Crude as papyrus, he realized. All these dimensions, squashed flat and pasted across physical space: it was a medium for cavemen and cockroaches, not these cognitive giants looming on all sides. Why were they even here? Why come together in the land of the blind when ConSensus went on forever, arrayed endless intelligence throughout the infinite space within their own heads? Why settle for eyes of jelly when invisible signals could reach through bone and brain and doodle on the very synapses themsel—

Shit, he thought.

All that smart paint, so ubiquitous throughout the ship. He’d just assumed it was for ambient lighting, and a backup for backups should the implants fail in one of these overclocked brains. But now it seemed to be their preferred interface: crude, pointillist, extrinsic . Not completely unhackable, perhaps—but at least any intrusions would take place outside the head, would compromise the mech and not the meat. At least no alien, imagined or otherwise, would be rewriting the thoughts in the heads of the hive.

A few years to settle in, Moore had said. A few years for parties unknown to study new and unfamiliar technology, to infer the nature of the softer things behind it.

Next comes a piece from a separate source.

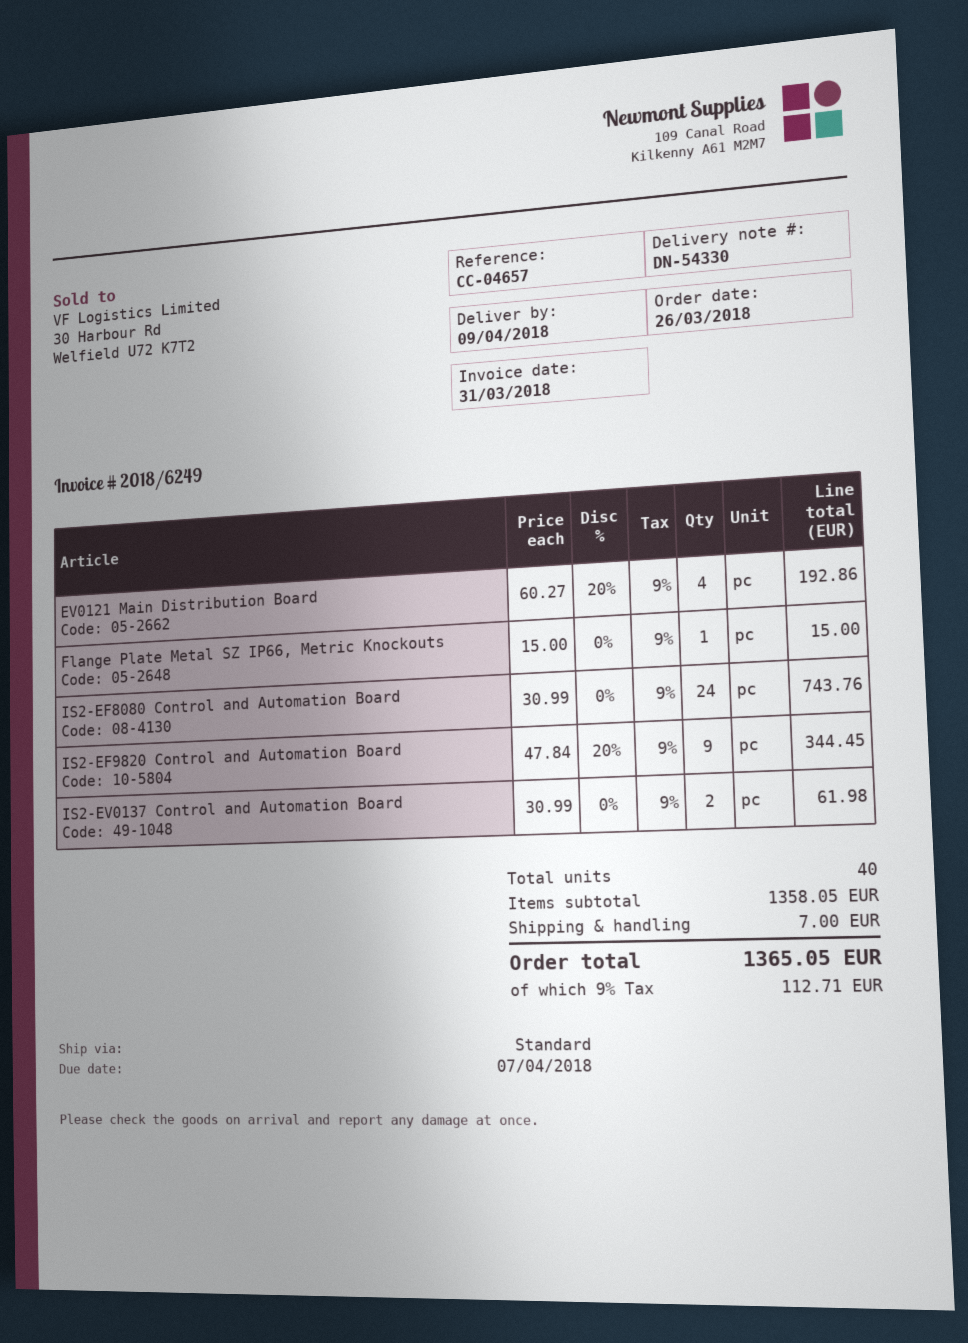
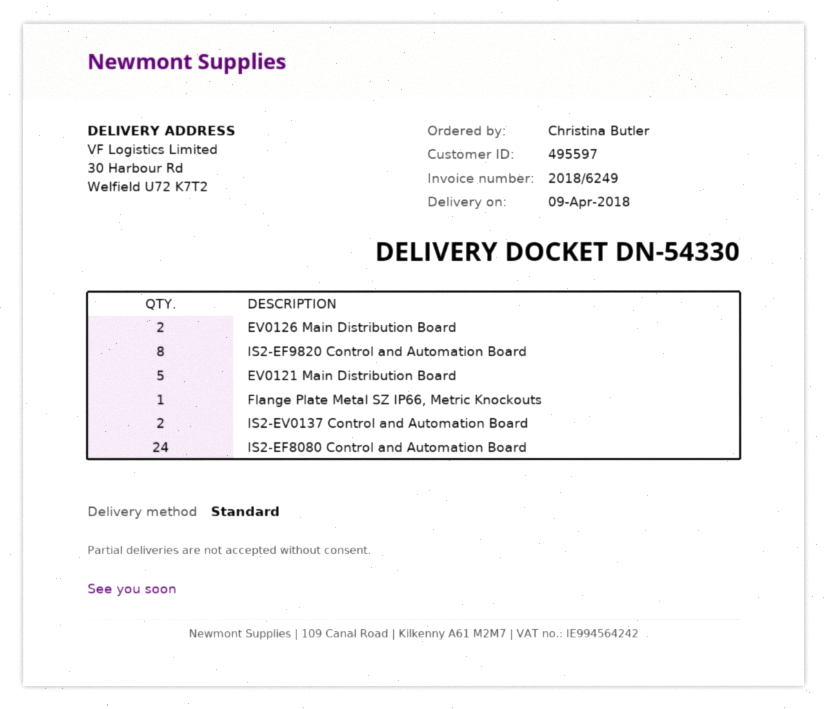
EV0121 Main Distribution Board: 4 -> 5
IS2-EF9820 Control and Automation Board: 9 -> 8
EV0126 Main Distribution Board: none -> 2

Years to build whatever gears and interfaces an unlimited energy source could provide, and sit back, and wait for the owners to arrive. All that time for anything in there to figure out how to get in here .

They’re afraid, Brüks realized, and then:

Shit, they’re afraid?

Sengupta threw a row of camera feeds across the dome. Holds and service crawlways, mainly: tanks for the storage of programmable matter, warrens of tunnels where robots on rails slid along on endless missions of repair and resupply. Habs embedded here and there like lymph nodes, vacuoles to be grudgingly pumped full of warmth and atmosphere on those rare occasions when visitors came calling—but barren, uninviting, barely big enough to stand erect even if gravity had been an option. Icarus was an ungracious host, resentful of any parasites that sought to take up residence in her gut.

Something had done that anyway.

Sengupta grabbed that window and stretched it across a fifth of the dome: AUX/RECOMP according to the feed, a cylindrical compartment with another cylinder—segmented, ribbed, studded with conduits and access panels and eruptions of high-voltage cabling—running through its center like a metal trachea. The view brightened as they watched. Fitful sparks ignited along the walls, caught steady, dimmed to a soft lemon glow that spread across painted strips of bulkhead. Wisps of frozen vapor swirled in weightless arabesques before some reawakened ventilator sucked them away.

Brüks had educated himself on the way down. He knew what he’d find if he were to cut that massive windpipe down the middle. At one end a great black compound eye, a honeycomb cluster of gamma-ray lasers aimed along the lumen of the tube. Pumps and field coils encircled that space at regular intervals: superconductors, ultrarefrigeration pipes to bring some hypothetical vacuum down to a hairbreadth of absolute zero. Matter took on strange forms inside that chamber. Atoms would lie down, forget about Brown and entropy, take a message from the second law of thermodynamics and promise to get back to it later. They would line up head to toe and lock into place as a single uniform substrate. A trillion atoms would condense into one vast entity: a blank slate, waiting for energy and information to turn it into something new.

Theseus had fed from something a lot like this, part of the same circuit in fact. Maybe it was feeding still. And down at the far end of AUX/RECOMP, past the lasers and the magnets and the microchannel plate traps, Brüks could see something else, something—

Wrong.

That was all he could tell, at first: something just a little bit off about the far end of the compiler. It took a few moments to notice the service port just slightly ajar, the stain leaking from its edges. His brain shuffled through a thousand cue cards and tried spilled paint on for size, but that didn’t really fit. It looked too thick, too blobby for the smart stuff; and he’d seen no other surface painted that oily shade of gray on any of the other feeds.

Then someone zoomed the view and a whole new set of cues clicked into place.

Those branching, filigreed edges: like rootlets, like dendrites growing along the machinery.

“Is it still coming through?” Lianna’s voice, a little dazed.

“Don’t be stupid you don’t think I’d mention it if it was? Wouldn’t work anyway some idiot left the port open.”

But life support had been shut down until the Crown had docked, Brüks remembered. Vacuum throughout. “Maybe it was running until you pressurized the habs. Maybe we—interrupted it.”

Those little pimply lumps, like—like some kind of early-stage fruiting bodies…​

“I told you I’d mention it Jesus the logs say no juice for weeks.”

“Assuming we can trust the logs,” Moore said softly.

“It looks almost like dumb paint of some kind,” Lianna remarked.

Brüks shook his head. “Looks like a slime mold.”

“Whatever it is,” Moore said, “it’s not something any of our people would have sent down. Which raises an obvious question.”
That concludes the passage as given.